Se avete sentito i tg o guardato qualche sito d'informazione che va per la maggiore, vi siete fatti anche voi l'idea che da oggi comprare un'auto in un qualsiasi angolo d'Europa è diventato facilissimo perché d'ora in poi devono consegnarvi un mirabolante documento chiamato "certificato di conformità". Qualche mio collega si è spinto addirittura a scrivere che il certificato consente di circolare ovunque. Le cose stanno in modo molto diverso e, onestamente, l'unica notizia mi pare il fatto che noi giornalisti abbiamo preso una bufala (che, essendo l'ennesima, a rigore non è nemmeno più una notizia).

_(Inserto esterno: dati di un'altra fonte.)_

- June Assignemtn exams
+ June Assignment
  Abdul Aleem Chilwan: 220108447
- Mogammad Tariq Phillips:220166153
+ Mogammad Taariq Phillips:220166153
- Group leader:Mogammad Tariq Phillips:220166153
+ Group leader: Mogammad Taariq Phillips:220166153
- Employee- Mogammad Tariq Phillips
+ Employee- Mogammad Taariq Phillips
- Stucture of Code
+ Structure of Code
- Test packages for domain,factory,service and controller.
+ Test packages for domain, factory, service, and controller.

Infatti, tutte le auto che guidiamo sono state immatricolate presentando proprio un certificato di conformità, per cui non è cambiato un bel niente: semplicemente, nel quadro di una nuova direttiva europea sulle omologazioni, è stata un po' variata la sua veste e tanto è bastato affinché l'ufficio stampa della Ue cogliesse la palla al balzo per ricordare che a Bruxelles ci si occupa anche di libero mercato delle auto, condendo il tutto col fatto che tra Paese e Paese i prezzi di listino sono ancora distanti nonostante l'euro (e non è del tutto vero se consideriamo i prezzi esentasse, che sono gli unici che contano perché per le auto chi compra all'estero poi le tasse le paga a casa propria).

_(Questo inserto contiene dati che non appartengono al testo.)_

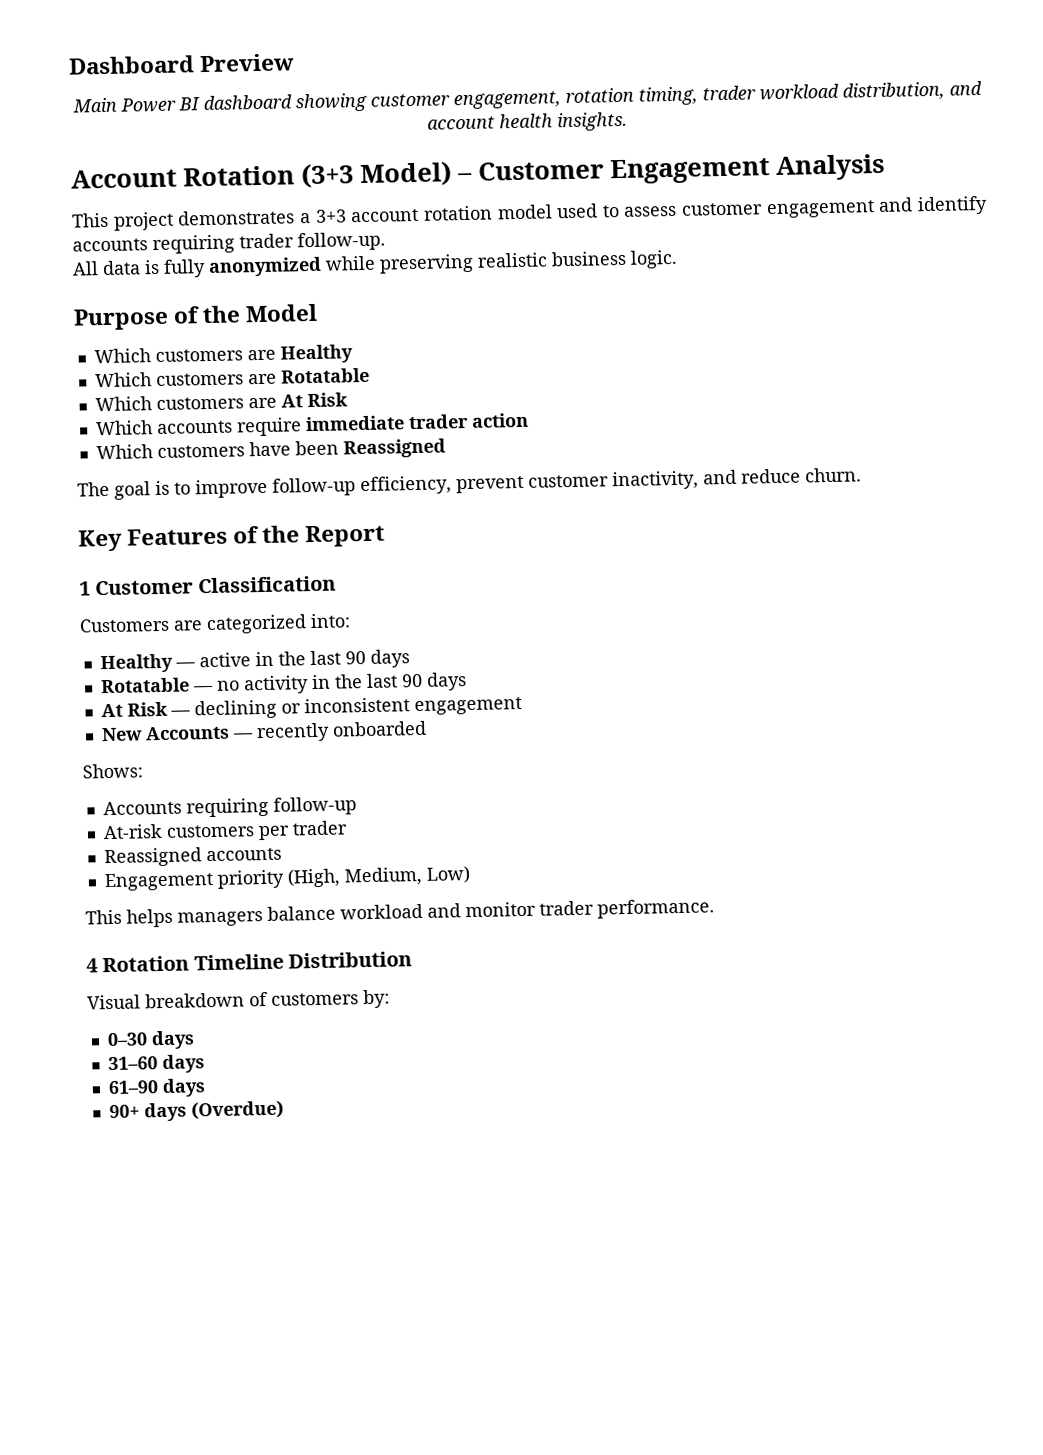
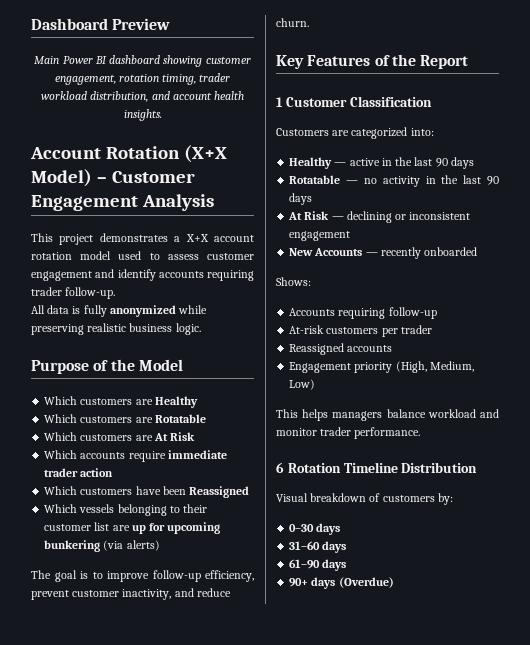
- Account Rotation (3+3 Model) – Customer Engagement Analysis
+ Account Rotation (X+X Model) – Customer Engagement Analysis
- This project demonstrates a 3+3 account rotation model used to assess customer engagement and identify accounts requiring trader follow-up.
+ This project demonstrates a X+X account rotation model used to assess customer engagement and identify accounts requiring trader follow-up.
+ Which vessels belonging to their customer list are up for upcoming bunkering (via alerts)
- 4 Rotation Timeline Distribution
+ 6 Rotation Timeline Distribution

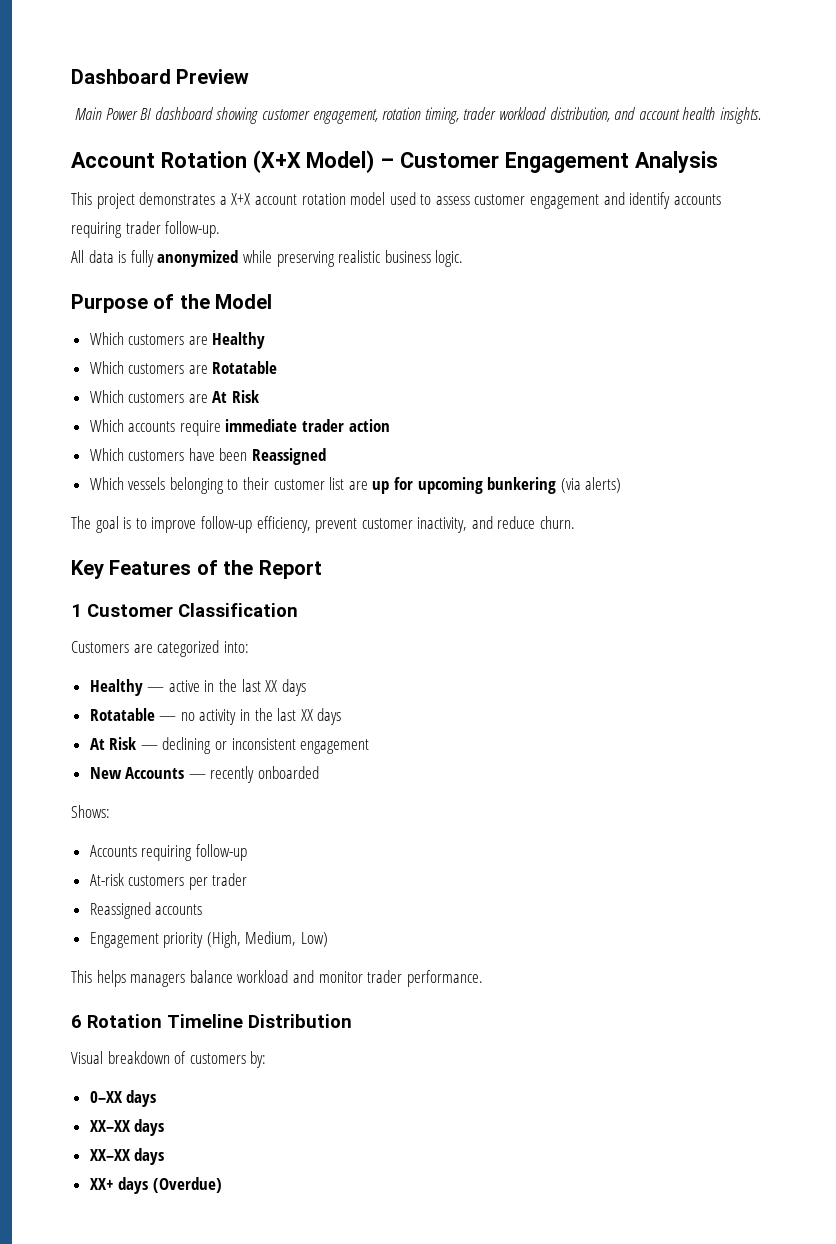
- Healthy — active in the last 90 days
+ Healthy — active in the last XX days
- Rotatable — no activity in the last 90 days
+ Rotatable — no activity in the last XX days
- 0–30 days
- 31–60 days
- 61–90 days
- 90+ days (Overdue)
+ 0–XX days
+ XX–XX days
+ XX–XX days
+ XX+ days (Overdue)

Tra l'altro, non mi risulta che i concessionari che – su indicazione velata delle case – vogliono ostacolare l'acquisto da parte di clienti stranieri neghino l'emissione del certificato: ci sono altri escamotage possibili (come, per esempio, l'azzeramento dello sconto allo straniero o il prospettargli tempi di consegna abnormi). Infine, nella prassi commerciale (almeno quella italiana), accade che il certificato di conformità sia depositato dal costruttore in banca, a garanzia del suo credito verso il concessionario, che lo onora col prezzo pagato dal cliente: se nessuno paga il veicolo, la banca non lo libera e l'immatricolazione diventa impossibile. E su questo la nuova direttiva non fa cambiare nulla.
Insomma, ancora una volta la stampa ha fatto la figura del juke-box: è bastato che un ufficio stampa mettesse un gettone qualsiasi perché ci si mettesse a suonare.